Package 'spaghetti'

Title: Bidirectional Spreadsheet-Formula to OOXML Translator
Description: Translates spreadsheet formulas between the user-facing format (as displayed to the end user) and the OOXML storage format (as found in .xlsx XML source). Handles future function prefixes (_xlfn.), web-service namespaces (_xlfn._xlws.), LAMBDA parameter prefixes (_xlpm.), spilled range operators (ANCHORARRAY), implicit intersection (SINGLE), and optional localised function name translation across the locales in the Microsoft Terminology Collection (run setup_terminology() once to download and cache the translations).
Authors: Jan Marvin Garbuszus [aut, cre]
Maintainer: Jan Marvin Garbuszus <[email protected]>
License: MIT + file LICENSE
Version: 0.3.0
Built: 2026-05-16 11:04:31 UTC
Source: https://github.com/JanMarvin/spaghetti

Help Index


Check a formula for unknown function names

Description

Tokenises a formula and reports any function names that are not in the function registry, with spelling suggestions for likely typos.

Usage

check_formula(formula, locale = NULL)

Arguments

formula

Character scalar or vector of formulas.

locale

Locale code or NULL. When set, localised names are translated before checking.

Details

Unlike to_xml(), this does not translate — it is a pure linting pass.

Value

A data frame with columns formula, fn, suggestion. fn is the unknown function name. suggestion is a comma-separated string of close matches, or NA if no suggestion was found.
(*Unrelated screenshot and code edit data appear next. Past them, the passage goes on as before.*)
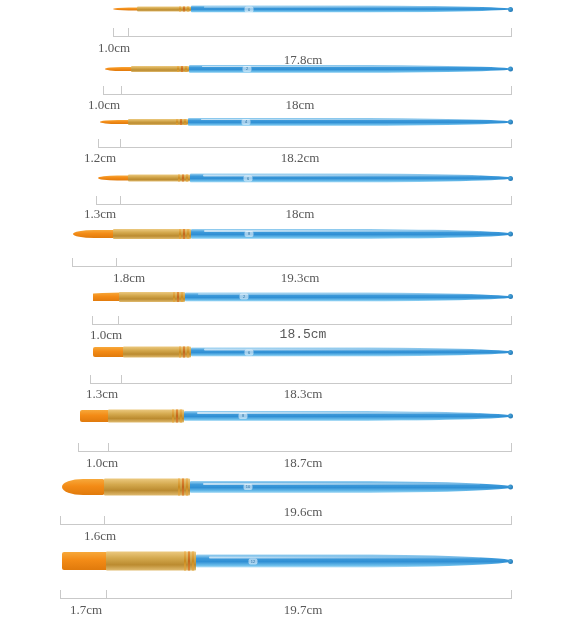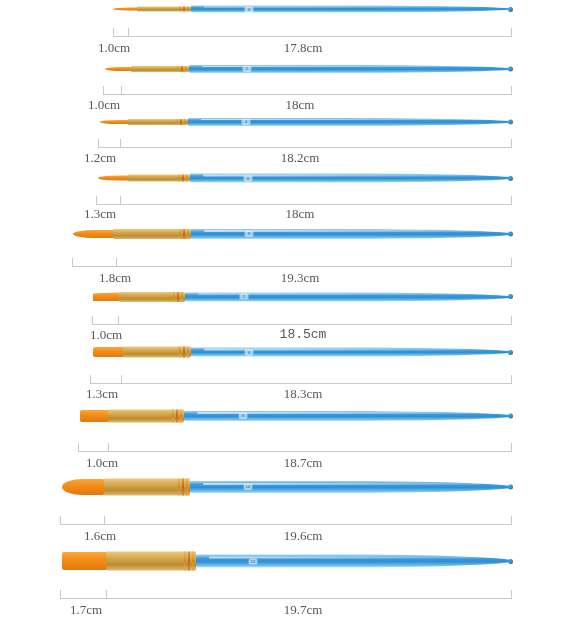"17.8cm" div.lbl { text-decoration: none -> underline; top: 40px -> 52px }
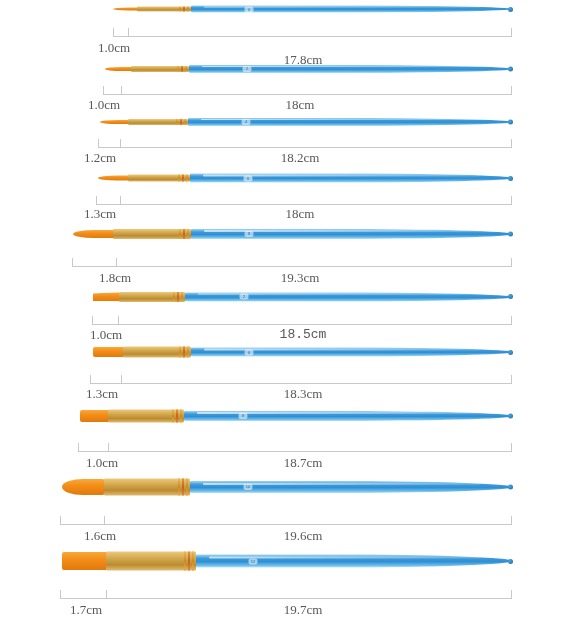"1.8cm" div.lbl { left: 99px -> 113px }
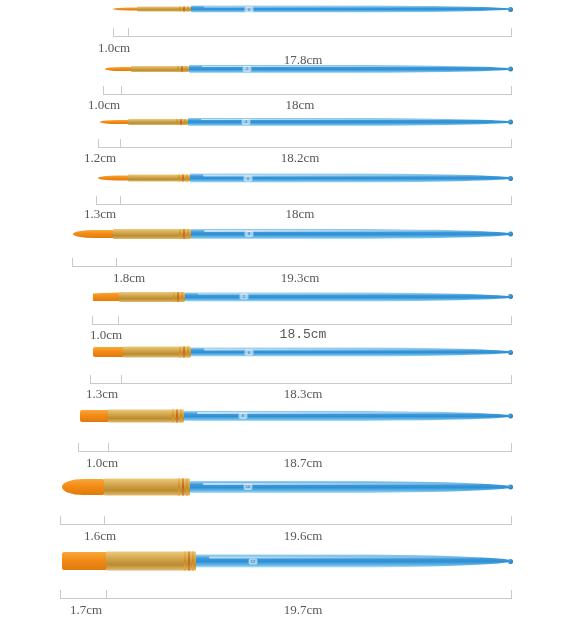"19.6cm" div.lbl { top: 528px -> 504px }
Returns an empty data frame (invisibly) if no issues are found.

Examples

check_formula("=SUIM(A1:A10)")          # typo: SUIM -> SUM
check_formula("=VLOKUP(A1,B:B,2,0)")    # typo: VLOKUP -> VLOOKUP
check_formula(c("=SUM(A1)", "=FLITER(A1:A10,B1:B10>0)"))

Remove the cached terminology RDS.

Description

Remove the cached terminology RDS.

Usage

clear_terminology()

Value

Invisibly TRUE if a cache was removed, FALSE if none existed.


Convert an OOXML storage formula to user-facing format

Description

Convert an OOXML storage formula to user-facing format

Usage

from_xml(formula, locale = NULL)

Arguments

formula

Character scalar or vector. OOXML formula(s), with or without =.

locale

Two-letter locale code or NULL. When set, function names are translated to the target locale and the locale separator is used in output.

Value

Character scalar or vector: user-facing formula(s) starting with =.

Examples

from_xml("=_xlfn.SEQUENCE(10)")
from_xml("=_xlfn.LAMBDA(_xlpm.temp, (5/9) * (_xlpm.temp-32))(100)")
from_xml("=_xlfn._xlws.FILTER(A1:A10,B1:B10>5)")
from_xml("=SUM(_xlfn.ANCHORARRAY(A1))")
## Not run: from_xml("=_xlfn.SEQUENCE(10)", locale = "de")
from_xml(c("=_xlfn.SEQUENCE(5)", "=SUM(_xlfn.ANCHORARRAY(A1))"))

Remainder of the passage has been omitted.